The key is it's enough to matter to that beneficiary. Give a drug addict $500 if they don't contest and they likely won't contest. Give a multi-millionaire $10k if he doesn't contest it doesn't really matter and he'll likely contest if he wants.

Giving one dollar is bad advice in my opinion. Technically then your trustee/executor has to actually send them a dollar. I had that in a case. The beneficiary was in jail. It was a big hassle. Spent way more than a dollar to get the guy his dollar he was entitled to. Plus it does basically almost nothing to prevent someone from contesting. In my opinion the only thing beneficial about saying zero or $1 or that you intentionally disinherited them or whatever, is that an attorney might be less likely to take the case on a contingency basis. You likely want to make it harder for them to get a good attorney. On the other hand it could be argued that a starving attorney might be your worst enemy because they'll take a bad case and fight fight fight for a small amount of money.
 
While we don't have any such situations, I would think that giving $0 and being specific about it would be preferable.
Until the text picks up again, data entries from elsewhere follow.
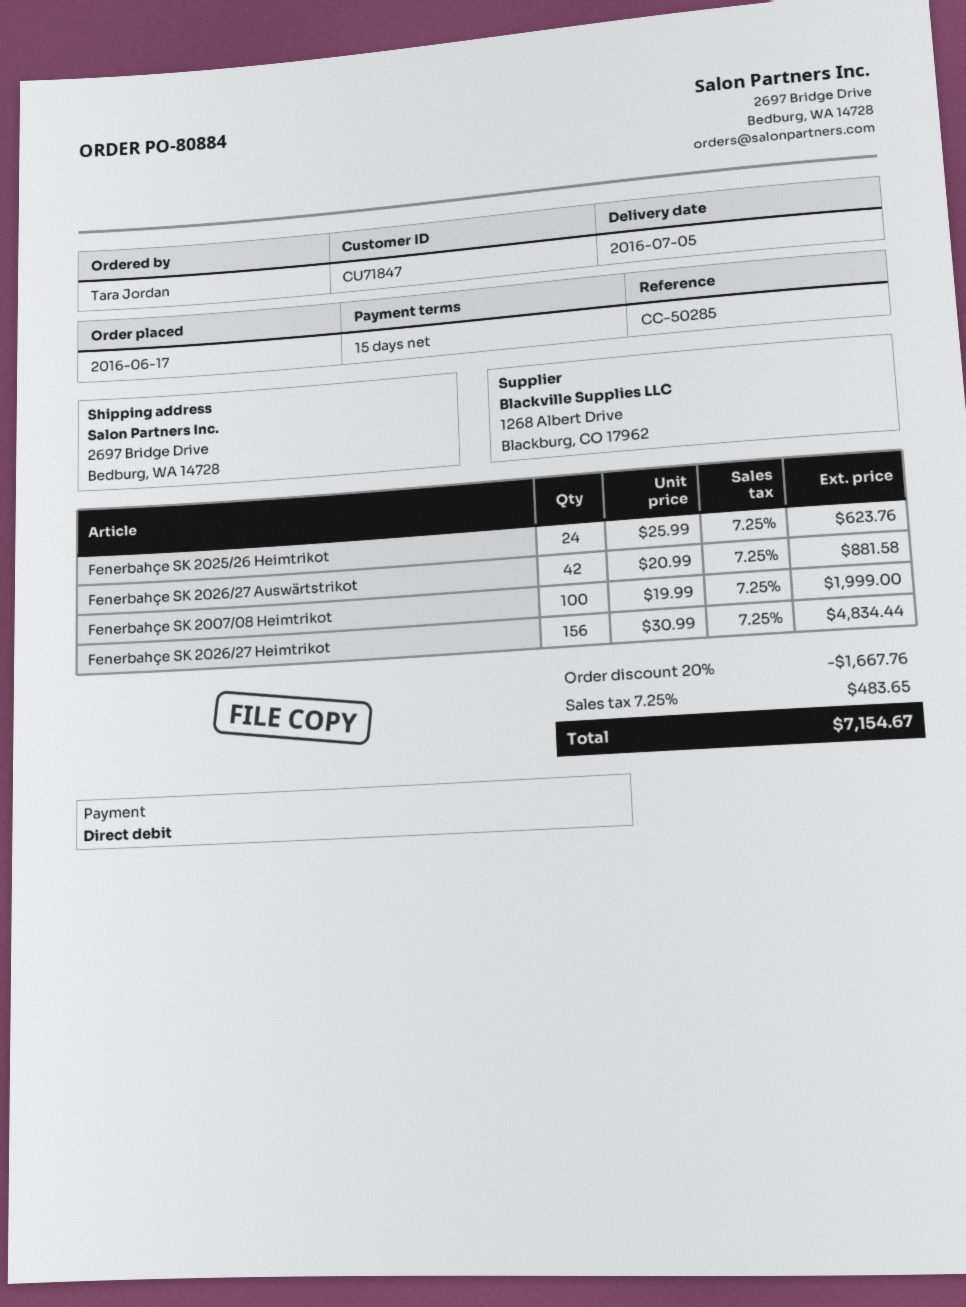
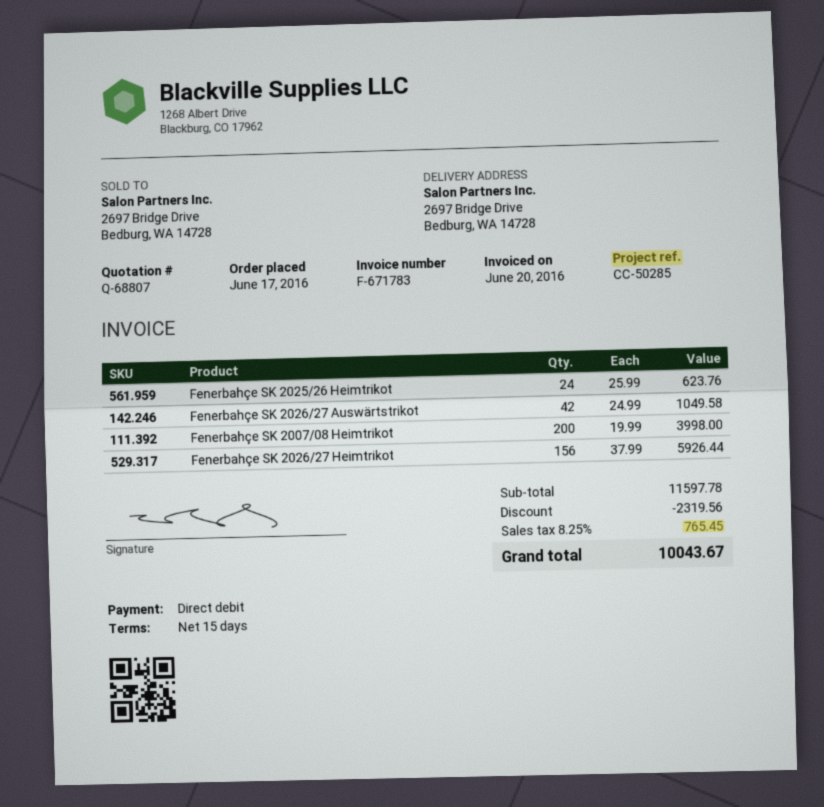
Fenerbahçe SK 2026/27 Auswärtstrikot: 42 x 20.99 = 881.58 -> 42 x 24.99 = 1049.58
Fenerbahçe SK 2007/08 Heimtrikot: 100 x 19.99 = 1999.00 -> 200 x 19.99 = 3998.00
Fenerbahçe SK 2026/27 Heimtrikot: 156 x 30.99 = 4834.44 -> 156 x 37.99 = 5926.44
discount: 1667.76 -> 2319.56
tax: 7.25% = 483.65 -> 8.25% = 765.45
total: 7154.67 -> 10043.67

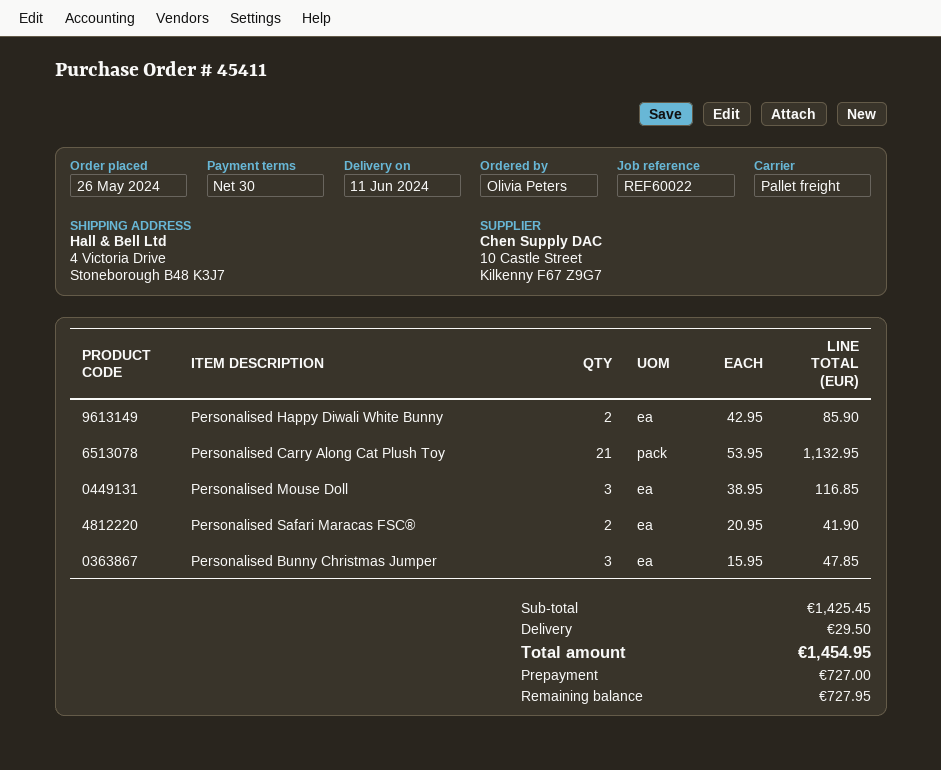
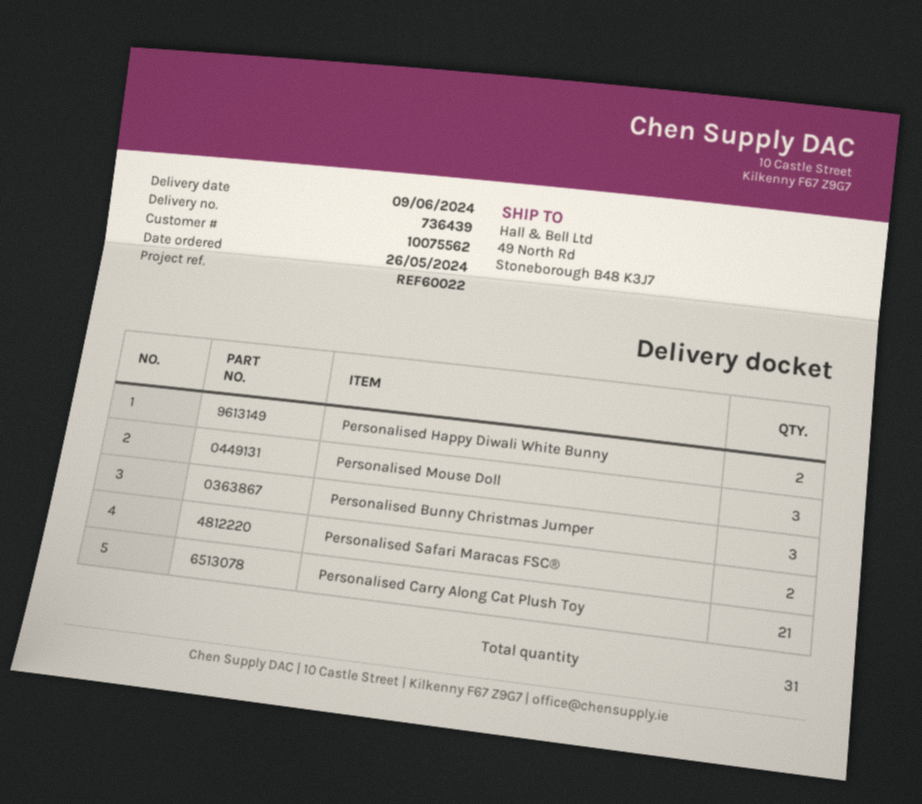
delivery date: 2024-06-11 -> 2024-06-09
ship to: 4 Victoria Drive, Stoneborough B48 K3J7 -> 49 North Rd, Stoneborough B48 K3J7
First, the executor avoids the need to chase down heirs to give them $1 or other relatively small amounts and secondly, if someone claims that they were overlooked, the will makes it clear that they were not overlooked and were intentionally left nothing.

Now most of our estate will transfer to our heirs via beneficiary designations for financial accounts and/or enhanced life estate deeds for our properties and I presume that it would be harder for someone to make a claim for those than to contest a will. There is next to nothing that will pass via our will so they can give it a go if they wish to but it will cost them money to contest.